FAISALABAD (Pakistan) de notre envoyée spéciale
ON dit, au Pakistan, que Faisalabad est une ville de nouveaux riches. Avec ses trois millions d'habitants, la " Manchester " du Pendjab n'a pas les prétentions culturelles de sa prestigieuse voisine, Lahore. Elle tient sa renommée du coton, et son nom du roi Fayçal d'Arabie saoudite, assassiné en 1975. Le chef des ismaéliens, l'Agha Khan, y a construit un hôtel de luxe pour hommes d'affaires, et les yellow cabs y prolifèrent avec une audace suspecte. Ces taxis jaunes sont l'éphémère parade au chômage des plus pauvres imaginée, pour le bien des plus riches, par Nawaz Sharif, premier ministre déchu au début de cette année et adversaire malheureux de Benazir Bhutto aux élections du 6 octobre.
Quand il fit édifier la cité, en 1890, suivant le modèle de l'Union Jack, le drapeau britannique (huit sections symétriques _ huit bazars _ se rejoignant autour d'une tour d'horloge), Sir James Lyall, gouverneur britannique du Pendjab, songea-t-il à l'avenir de sa ville ? A son affairisme courtois ? A son identité désordonnée ? Faisalabad n'est toujours pas dans les guides touristiques. Mais, par les hasards de l'histoire (le partage de l'Inde en 1947) et de la géographie (elle est à mi-chemin entre la tombe Chamseddine de Tabriz, à Multan, et celle de Data Ganj Baksh à Lahore, deux saints parmi les plus vénérés par les soufis), Faisalabad l'industrieuse est devenue le point de ralliement des familles qawwal, adeptes du chant mystique dédié à l'amour du Prophète.

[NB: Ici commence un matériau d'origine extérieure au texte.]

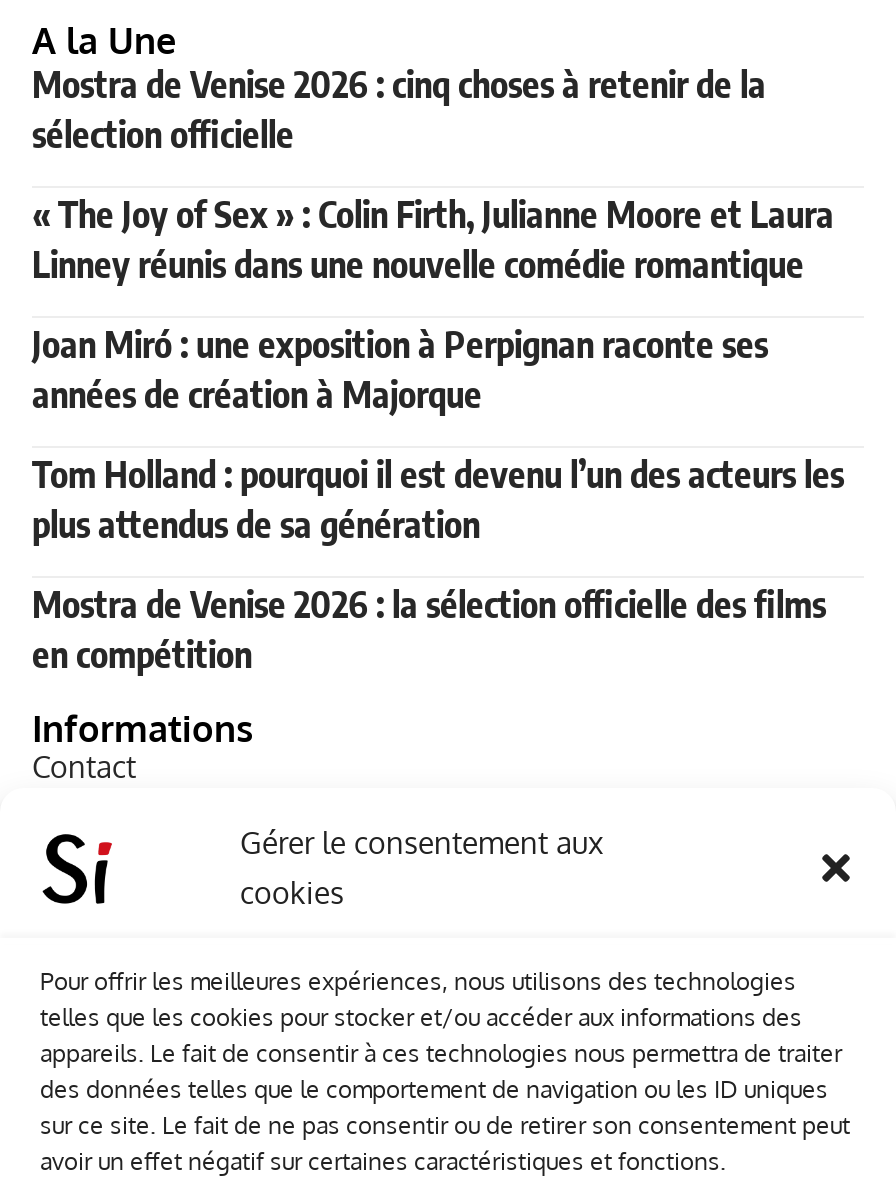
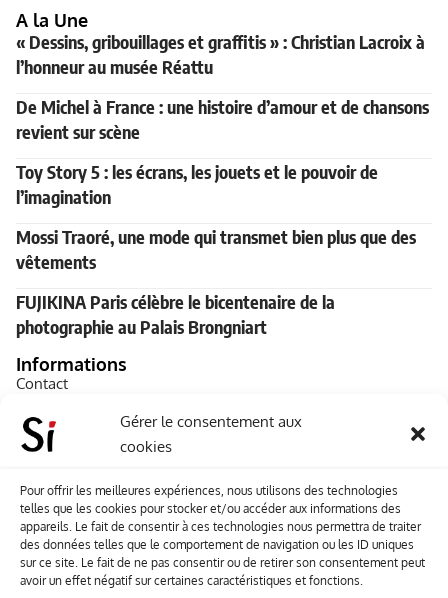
- Mostra de Venise 2026 : cinq choses à retenir de la
- sélection officielle
+ « Dessins, gribouillages et graffitis » : Christian Lacroix à
+ l’honneur au musée Réattu

- « The Joy of Sex » : Colin Firth, Julianne Moore et Laura
- Linney réunis dans une nouvelle comédie romantique
+ De Michel à France : une histoire d’amour et de chansons
+ revient sur scène

- Joan Miró : une exposition à Perpignan raconte ses
- années de création à Majorque
+ Toy Story 5 : les écrans, les jouets et le pouvoir de
+ l’imagination

- Tom Holland : pourquoi il est devenu l’un des acteurs les
- plus attendus de sa génération
+ Mossi Traoré, une mode qui transmet bien plus que des
+ vêtements

- Mostra de Venise 2026 : la sélection officielle des films
- en compétition
+ FUJIKINA Paris célèbre le bicentenaire de la
+ photographie au Palais Brongniart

Comme beaucoup d'autres, lors de la formation de l'Etat musulman, Ustad Fateh Ali Khan, grand maître de qawwali, musicien classique rompu à l'art du râga et du ghazal, passa du côté pakistanais. Il eut des fils et les forma à son savoir. L'un, né en 1948, s'appelait Nusrat. Il avait la voix " trop douce ". Son père, les élèves de son père, lui promirent un avenir bouché : un bon qawwal doit savoir traverser les octaves et les tempos. Le premier voulut l'envoyer faire des études. Les seconds se moquèrent de lui : apprenti chanteur, Nusrat le timide, le silencieux, avait des airs patauds. L'enfant s'enferma " seul, dans une chambre, jusqu'à ne plus penser qu'à la musique. Quand j'eus treize ans, mon père mourut. J'ai continué à m'entraîner au chant ". Obstinément.